The Philosopher Edward Feser - whose book on Aquinas I found very valuable - has a recent post about the need for patient suffering among church Christians. (This post was triggered by Pope Francis's latest act of destruction against the Roman Catholic Church.)
This is a perspective worthy of respect. This world is full of abuses, perhaps more than ever before in human history. And especially full of those in authority who are not merely selfishly corrupt, but agents of Satan covertly dedicated to the destruction of those institutions they have undertaken to sustain. I have known many of these active in medicine, universities and science - indeed they seem to be something between majority and a monopoly in these and other fields.

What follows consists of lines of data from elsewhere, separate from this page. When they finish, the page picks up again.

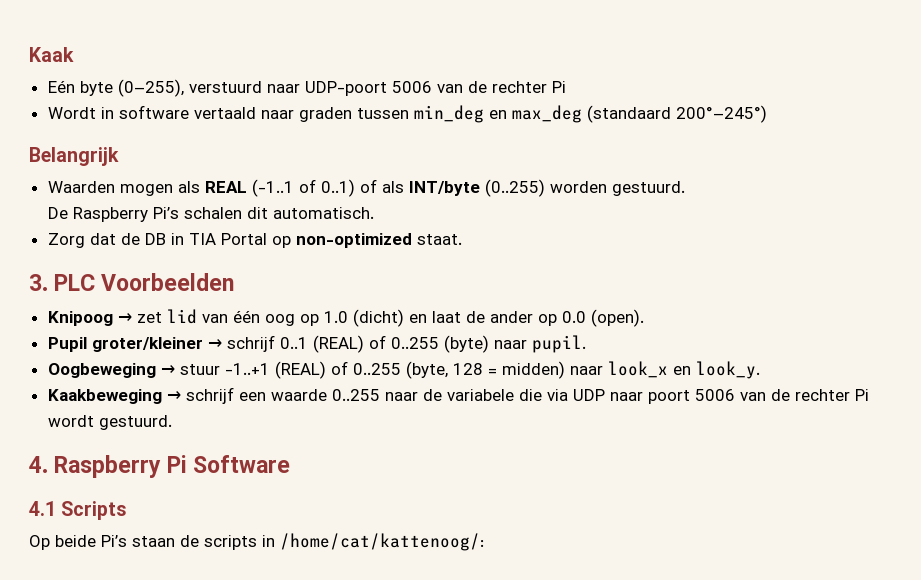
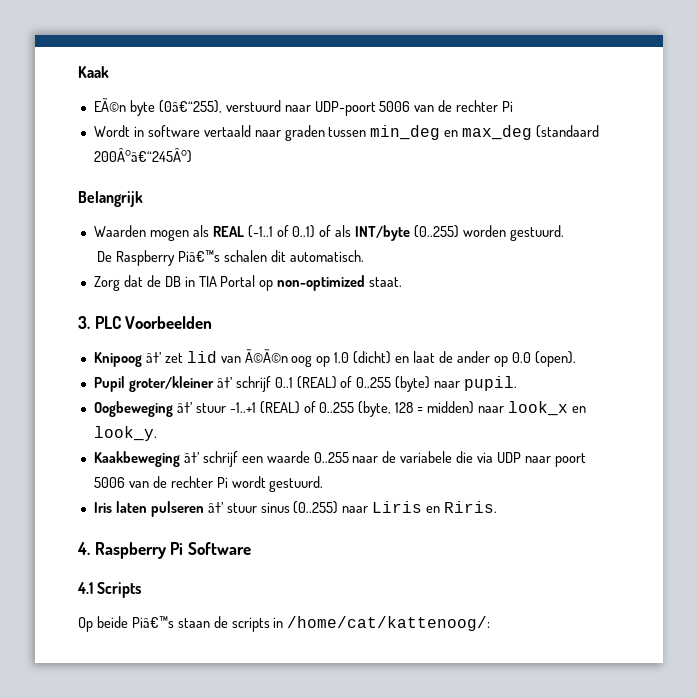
- Eén byte (0–255), verstuurd naar UDP-poort 5006 van de rechter Pi
+ EÃ©n byte (0â€“255), verstuurd naar UDP-poort 5006 van de rechter Pi
- Wordt in software vertaald naar graden tussen min_deg en max_deg (standaard 200°–245°)
+ Wordt in software vertaald naar graden tussen min_deg en max_deg (standaard 200Â°â€“245Â°)
- De Raspberry Pi’s schalen dit automatisch.
+ De Raspberry Piâ€™s schalen dit automatisch.
- Knipoog → zet lid van één oog op 1.0 (dicht) en laat de ander op 0.0 (open).
+ Knipoog â†’ zet lid van Ã©Ã©n oog op 1.0 (dicht) en laat de ander op 0.0 (open).
- Pupil groter/kleiner → schrijf 0..1 (REAL) of 0..255 (byte) naar pupil.
+ Pupil groter/kleiner â†’ schrijf 0..1 (REAL) of 0..255 (byte) naar pupil.
- Oogbeweging → stuur -1..+1 (REAL) of 0..255 (byte, 128 = midden) naar look_x en look_y.
+ Oogbeweging â†’ stuur -1..+1 (REAL) of 0..255 (byte, 128 = midden) naar look_x en look_y.
- Kaakbeweging → schrijf een waarde 0..255 naar de variabele die via UDP naar poort 5006 van de rechter Pi wordt gestuurd.
+ Kaakbeweging â†’ schrijf een waarde 0..255 naar de variabele die via UDP naar poort 5006 van de rechter Pi wordt gestuurd.
+ Iris laten pulseren â†’ stuur sinus (0..255) naar Liris en Riris.
- Op beide Pi’s staan de scripts in /home/cat/kattenoog/:
+ Op beide Piâ€™s staan de scripts in /home/cat/kattenoog/:

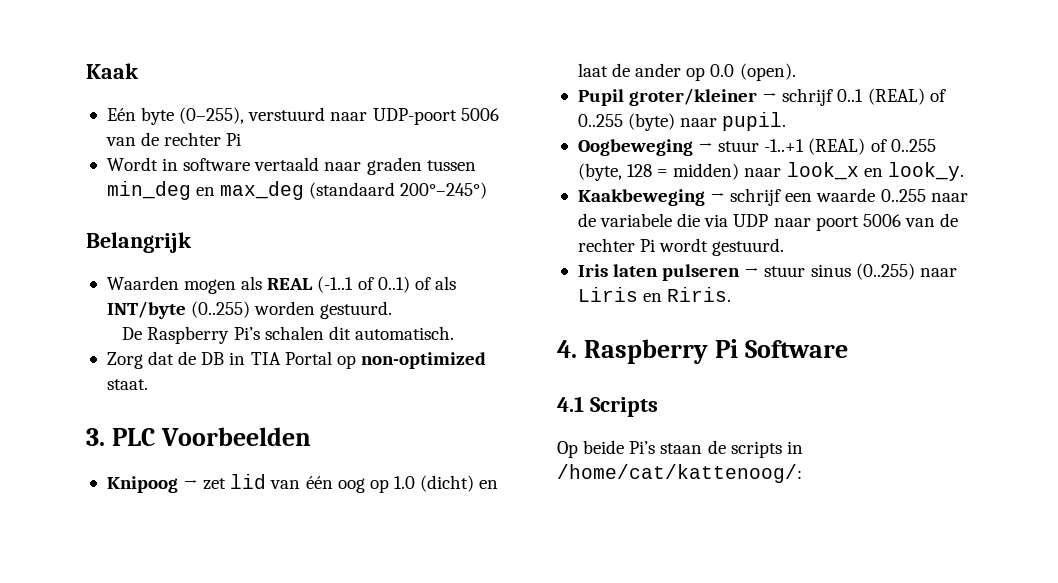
- EÃ©n byte (0â€“255), verstuurd naar UDP-poort 5006 van de rechter Pi
+ Eén byte (0–255), verstuurd naar UDP-poort 5006 van de rechter Pi
- Wordt in software vertaald naar graden tussen min_deg en max_deg (standaard 200Â°â€“245Â°)
+ Wordt in software vertaald naar graden tussen min_deg en max_deg (standaard 200°–245°)
- De Raspberry Piâ€™s schalen dit automatisch.
+ De Raspberry Pi’s schalen dit automatisch.
- Knipoog â†’ zet lid van Ã©Ã©n oog op 1.0 (dicht) en laat de ander op 0.0 (open).
+ Knipoog → zet lid van één oog op 1.0 (dicht) en laat de ander op 0.0 (open).
- Pupil groter/kleiner â†’ schrijf 0..1 (REAL) of 0..255 (byte) naar pupil.
+ Pupil groter/kleiner → schrijf 0..1 (REAL) of 0..255 (byte) naar pupil.
- Oogbeweging â†’ stuur -1..+1 (REAL) of 0..255 (byte, 128 = midden) naar look_x en look_y.
+ Oogbeweging → stuur -1..+1 (REAL) of 0..255 (byte, 128 = midden) naar look_x en look_y.
- Kaakbeweging â†’ schrijf een waarde 0..255 naar de variabele die via UDP naar poort 5006 van de rechter Pi wordt gestuurd.
+ Kaakbeweging → schrijf een waarde 0..255 naar de variabele die via UDP naar poort 5006 van de rechter Pi wordt gestuurd.
- Iris laten pulseren â†’ stuur sinus (0..255) naar Liris en Riris.
+ Iris laten pulseren → stuur sinus (0..255) naar Liris en Riris.
- Op beide Piâ€™s staan de scripts in /home/cat/kattenoog/:
+ Op beide Pi’s staan de scripts in /home/cat/kattenoog/:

That we should patiently suffer these is certainly a possibility. Because as well as evil-motivated leaders, there is a mass majority who are faithless cowards - and few of us are altogether free of these weaknesses.
Yet also, someone who claims patiently to suffer may not really be suffering - but may blandly be indifferent from lack of real faith in the church (or lack of real commitment to whatever institution). Or may instead be exploiting the evil for personal, careerist gain.
Or he may also be going beyond patient suffering and on to active complicity with evil - by passive or even active complicity with evil purposes - for example working hard and diligently to assist with change that is intended to subvert or destroy that which is good.
As usual, motivation is all. Because someone who claims to be opposing evil might well be doing so for evil reasons - from personal resentment, for example. To try and make his own life more comfortable or secure. Or because of the desire to cause faster and greater destruction.
Given the mixed nature of our own motivations, the case for patient suffering may be a strong one. But if so, we should be as clear and explicit as possible just what it is we are suffering, and why.
What we do is secondary to our motivation; and of course people lie about motivations - especially when justifying themselves to others.
The main duty is not to lie to ourselves about what is motivating us; to recognize that it is the reality which matters, and not what we succeed in persuading other people is true.
And to repent whatever in our true motivation needs repenting.